## Task description
In the answer, give only the lines from the one containing "-92,7 +92,7 @@" to the end of the listing below, each reproduced word for word.

## Input
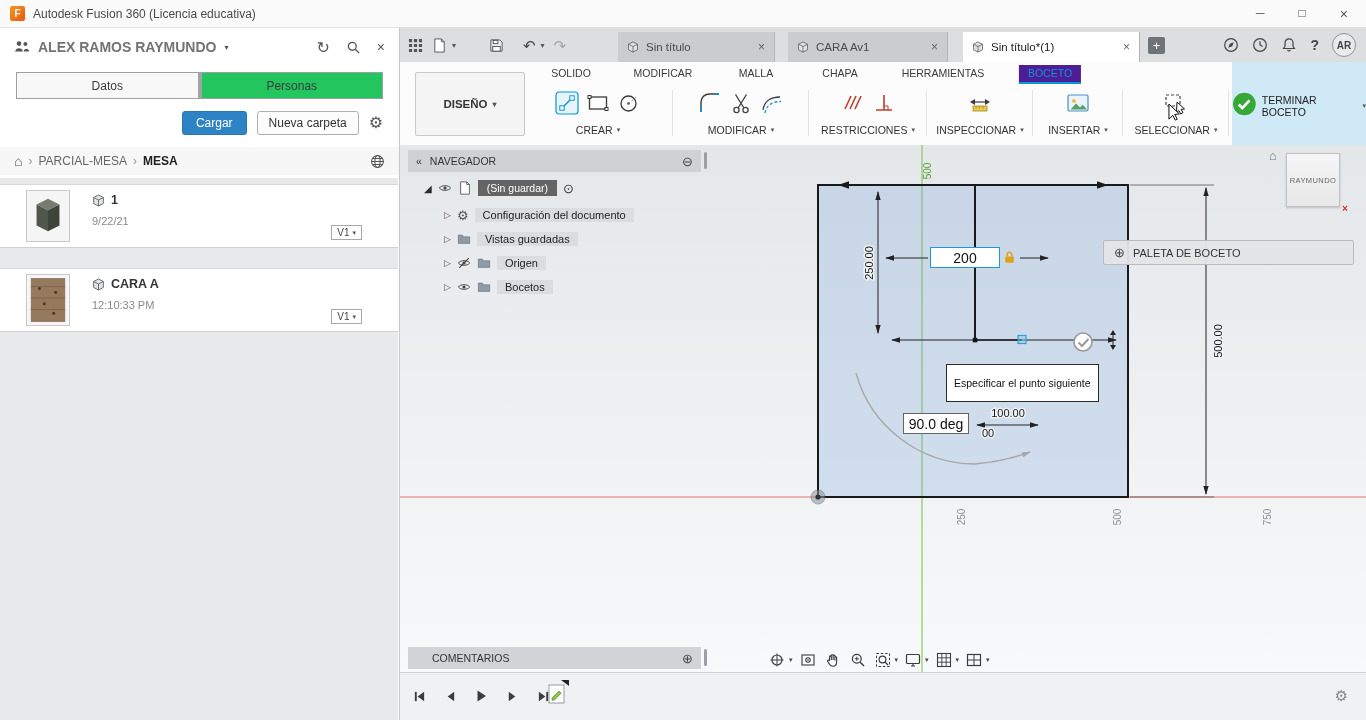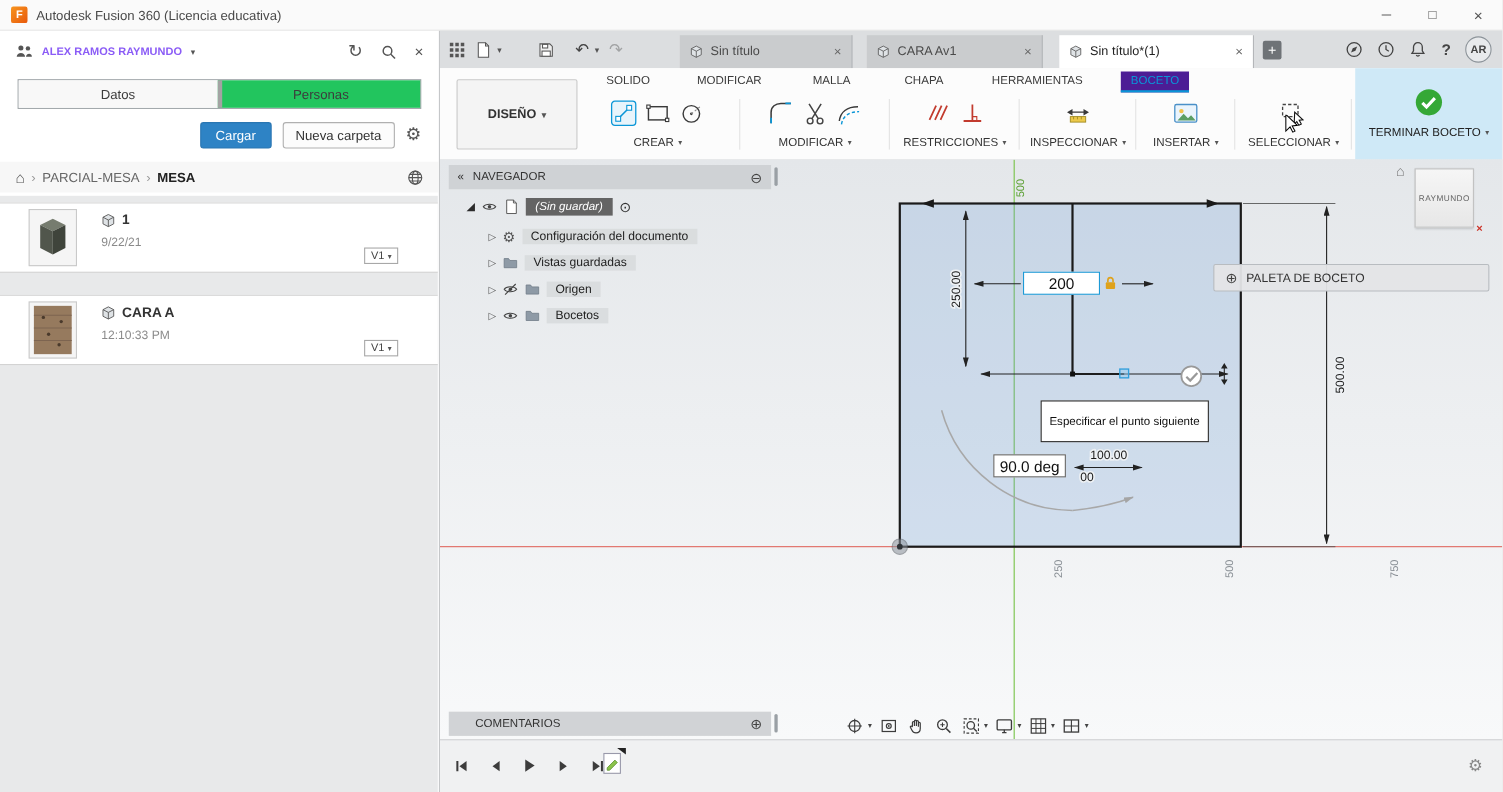--- a/index.html
+++ b/index.html
@@ -17,7 +17,7 @@
   .datapanel{position:absolute;left:0;top:28px;width:400px;bottom:0;background:#fff;
     border-right:1px solid #c5c7c9;box-sizing:border-box;}
   .dp-header{height:38px;display:flex;align-items:center;padding:0 14px;gap:8px;}
-  .dp-user{font-size:10px;font-weight:bold;color:#8b5cf6;}
+  .dp-user{font-size:14px;font-weight:bold;color:#737373;}
   .dp-hspacer{flex:1;}
   .dp-hicons{display:flex;gap:16px;align-items:center;color:#555;}
   .dp-tabs{margin:6px 16px 0 16px;height:25px;display:flex;border:1px solid #9aa0a4;}

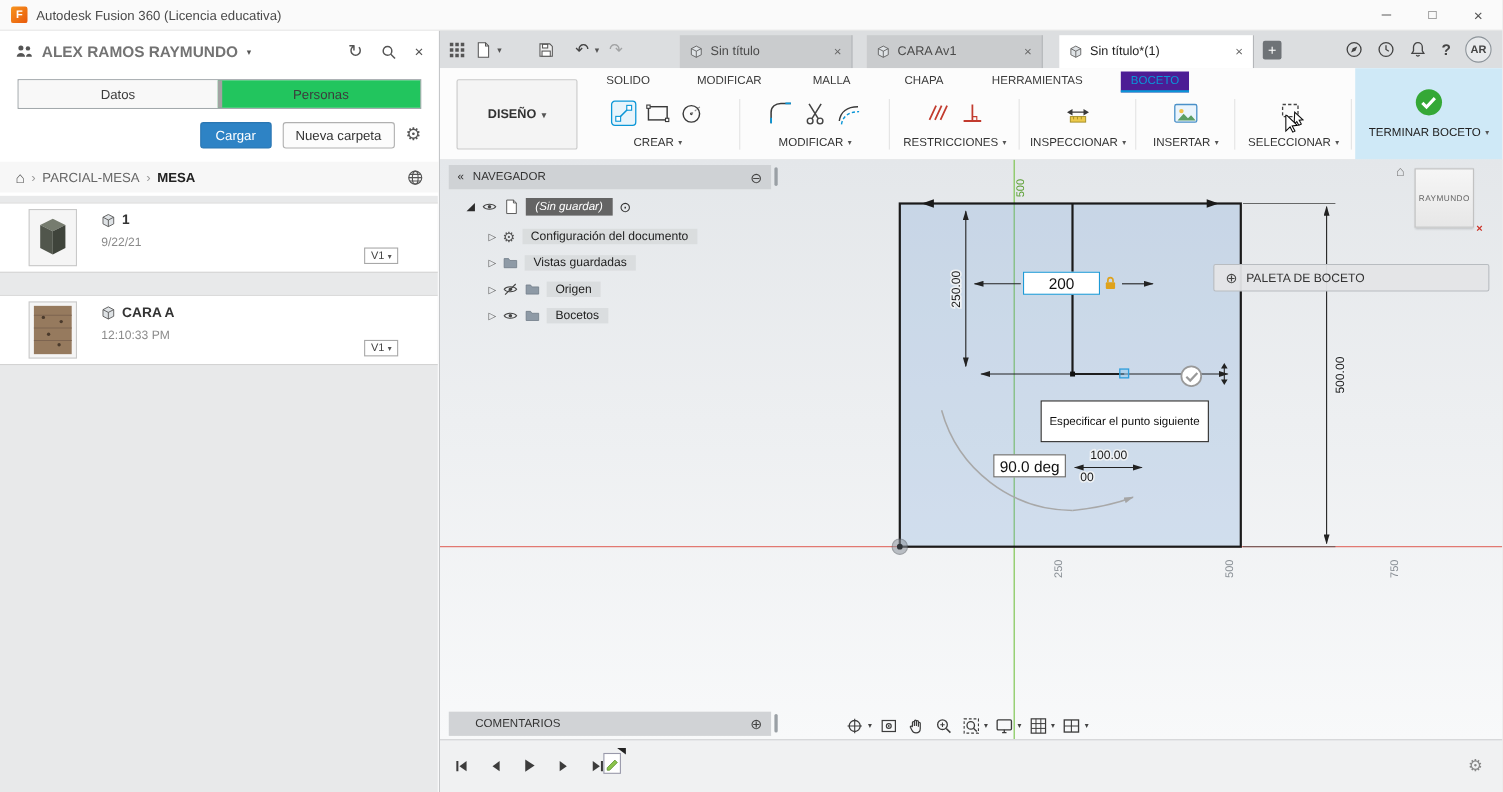--- a/index.html
+++ b/index.html
@@ -76,7 +76,7 @@
   .rlabel .crt{font-size:7px;}
   .rsep{position:absolute;top:28px;height:46px;width:1px;background:#e3e3e3;}
   .terminar{position:absolute;left:832px;right:0;top:0;bottom:0;background:#cfe9f7;
-    display:flex;flex-direction:column;align-items:center;justify-content:center;gap:5px;}
+    display:flex;flex-direction:row;align-items:center;justify-content:center;gap:5px;}
   .terminar .rlabel{font-size:10.5px;color:#222;}
   .mouse-cursor{position:absolute;left:768px;top:42px;}
   

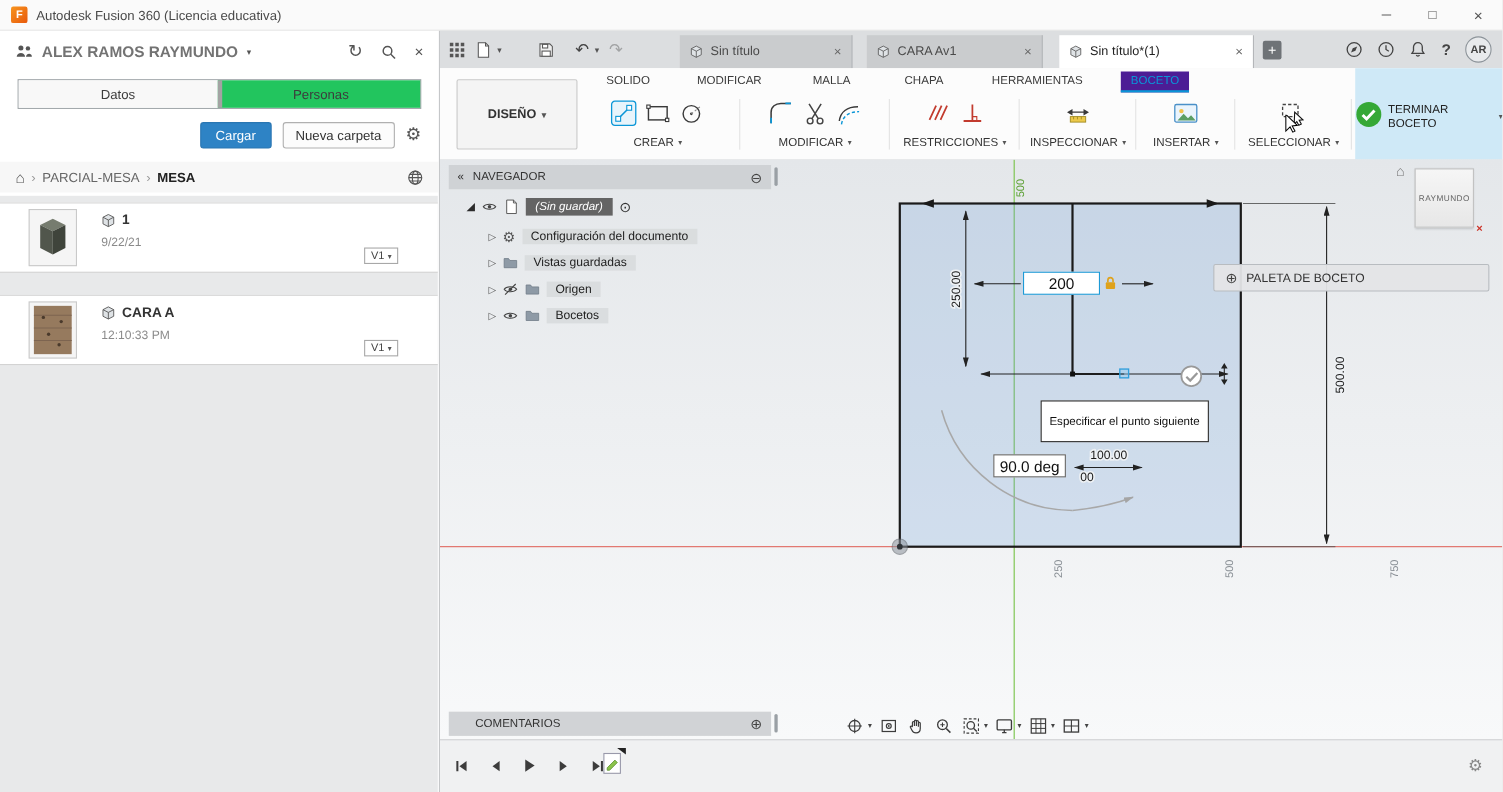--- a/index.html
+++ b/index.html
@@ -92,7 +92,7 @@
   .nav-handle{position:absolute;left:304px;top:7px;width:3px;height:17px;background:#9aa0a5;border-radius:2px;}
   .tree-row{position:absolute;left:8px;display:flex;align-items:center;gap:6px;height:20px;}
   .tree-label{background:rgba(216,219,221,.9);padding:1px 8px;font-size:11px;color:#222;white-space:nowrap;}
-  .root-badge{background:#646464;color:#fff;font-size:10.5px;padding:2px 9px;font-style:italic;}
+  .root-badge{background:#646464;color:#fff;font-size:10.5px;padding:2px 9px;}
   .tri{color:#2b2b2b;font-size:10px;}
   .tri-small{color:#555;font-size:9px;}
   .glyph-target{font-size:13px;color:#333;}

## Answer space
@@ -92,7 +92,7 @@
   .nav-handle{position:absolute;left:304px;top:7px;width:3px;height:17px;background:#9aa0a5;border-radius:2px;}
   .tree-row{position:absolute;left:8px;display:flex;align-items:center;gap:6px;height:20px;}
   .tree-label{background:rgba(216,219,221,.9);padding:1px 8px;font-size:11px;color:#222;white-space:nowrap;}
-  .root-badge{background:#646464;color:#fff;font-size:10.5px;padding:2px 9px;font-style:italic;}
+  .root-badge{background:#646464;color:#fff;font-size:10.5px;padding:2px 9px;}
   .tri{color:#2b2b2b;font-size:10px;}
   .tri-small{color:#555;font-size:9px;}
   .glyph-target{font-size:13px;color:#333;}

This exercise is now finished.